### PROBLEM:
Once the pictures are set aside, transcribe the remaining data exactly.
#### EXERCISE INPUTS
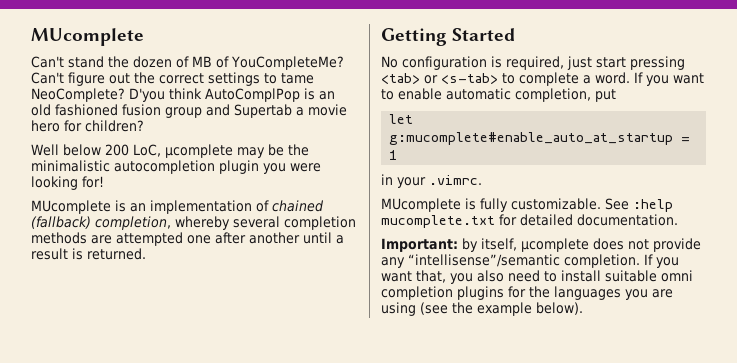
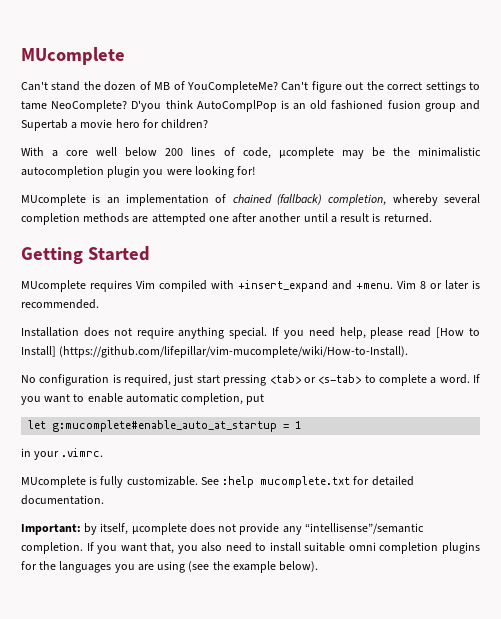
[31,144,161,157] Well below 200 LoC, -> [21,147,271,159] With a core well below 200 lines of code,
(516, 34) none -> [21,280,480,292] [21,299,99,309] [21,327,481,339] [21,346,409,358] // MUcomplete requires Vim compiled with +insert_expand and +menu. Vim 8 or later is recommended. // Installation does not require anything special. If you need help, please read [How to Install] (https://github.com/lifepillar/vim-mucomplete/wiki/How-to-Install).

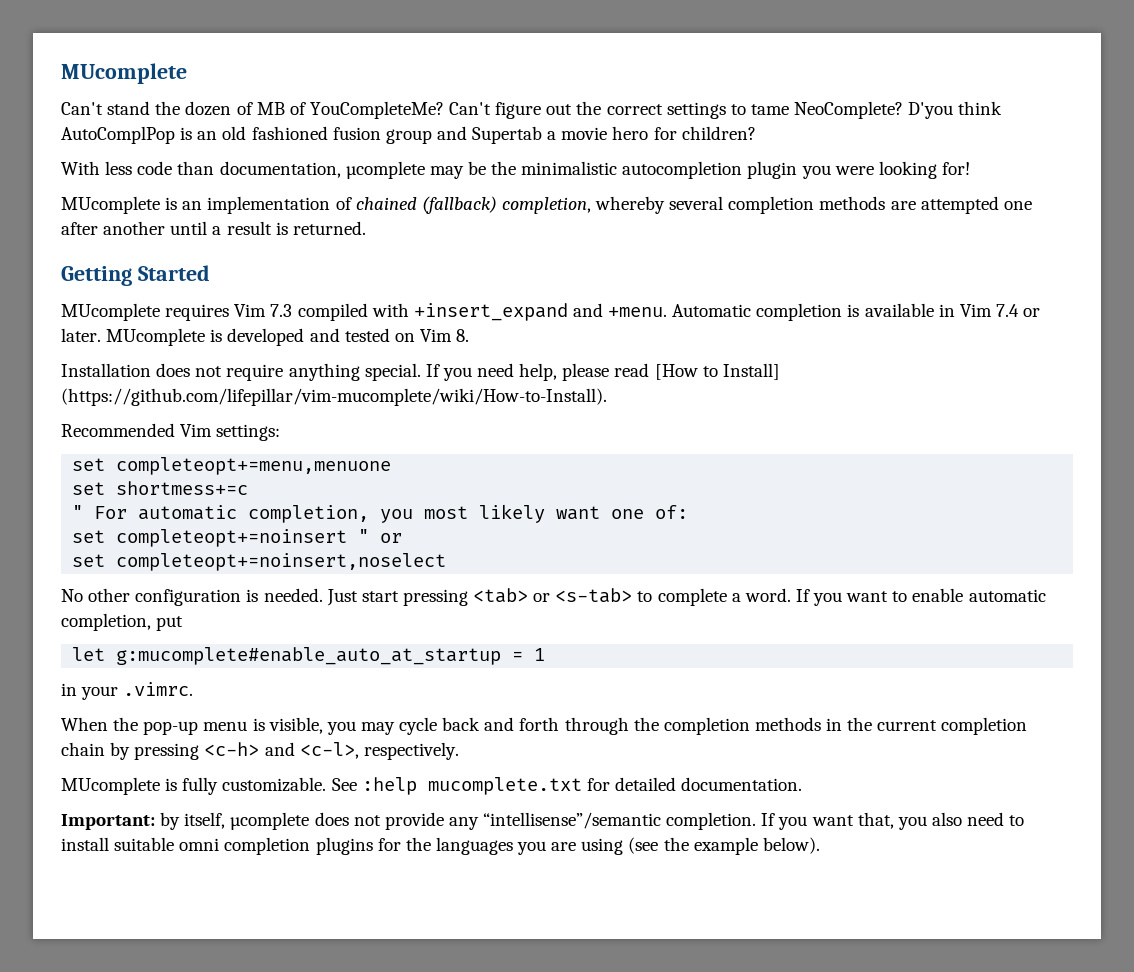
[52,147,271,159] a core well below 200 lines of code, -> [105,161,341,178] less code than documentation,
(155, 284) none -> [270,304,293,317] 7.3
[397,280,480,290] [21,299,99,309] Vim 8 or later is recommended. -> [672,303,1041,321] [61,328,470,346] Automatic completion is available in Vim 7.4 or later. MUcomplete is developed and tested on Vim 8.
(409, 352) none -> [61,423,281,441] [72,457,392,475] [72,481,249,495] [72,504,689,523] [72,529,403,547] [72,553,447,571] // Recommended Vim settings: // set completeopt+=menu,menuone // set shortmess+=c // " For automatic completion, you most likely want one of: // set completeopt+=noinsert " or // set completeopt+=noinsert,noselect
(36, 379) none -> [88,588,131,602] other
[124,374,194,386] required, just -> [263,588,358,606] needed. Just
(104, 452) none -> [61,717,1028,735] [61,742,459,760] // When the pop-up menu is visible, you may cycle back and forth through the completion methods in the current completion chain by pressing <c-h> and <c-l>, respectively.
########
### RESPONSE BELOW:
[31,144,161,157] Well below 200 LoC, -> [21,147,271,159] With a core well below 200 lines of code,
(516, 34) none -> [21,280,480,292] [21,299,99,309] [21,327,481,339] [21,346,409,358] // MUcomplete requires Vim compiled with +insert_expand and +menu. Vim 8 or later is recommended. // Installation does not require anything special. If you need help, please read [How to Install] (https://github.com/lifepillar/vim-mucomplete/wiki/How-to-Install).

[52,147,271,159] a core well below 200 lines of code, -> [105,161,341,178] less code than documentation,
(155, 284) none -> [270,304,293,317] 7.3
[397,280,480,290] [21,299,99,309] Vim 8 or later is recommended. -> [672,303,1041,321] [61,328,470,346] Automatic completion is available in Vim 7.4 or later. MUcomplete is developed and tested on Vim 8.
(409, 352) none -> [61,423,281,441] [72,457,392,475] [72,481,249,495] [72,504,689,523] [72,529,403,547] [72,553,447,571] // Recommended Vim settings: // set completeopt+=menu,menuone // set shortmess+=c // " For automatic completion, you most likely want one of: // set completeopt+=noinsert " or // set completeopt+=noinsert,noselect
(36, 379) none -> [88,588,131,602] other
[124,374,194,386] required, just -> [263,588,358,606] needed. Just
(104, 452) none -> [61,717,1028,735] [61,742,459,760] // When the pop-up menu is visible, you may cycle back and forth through the completion methods in the current completion chain by pressing <c-h> and <c-l>, respectively.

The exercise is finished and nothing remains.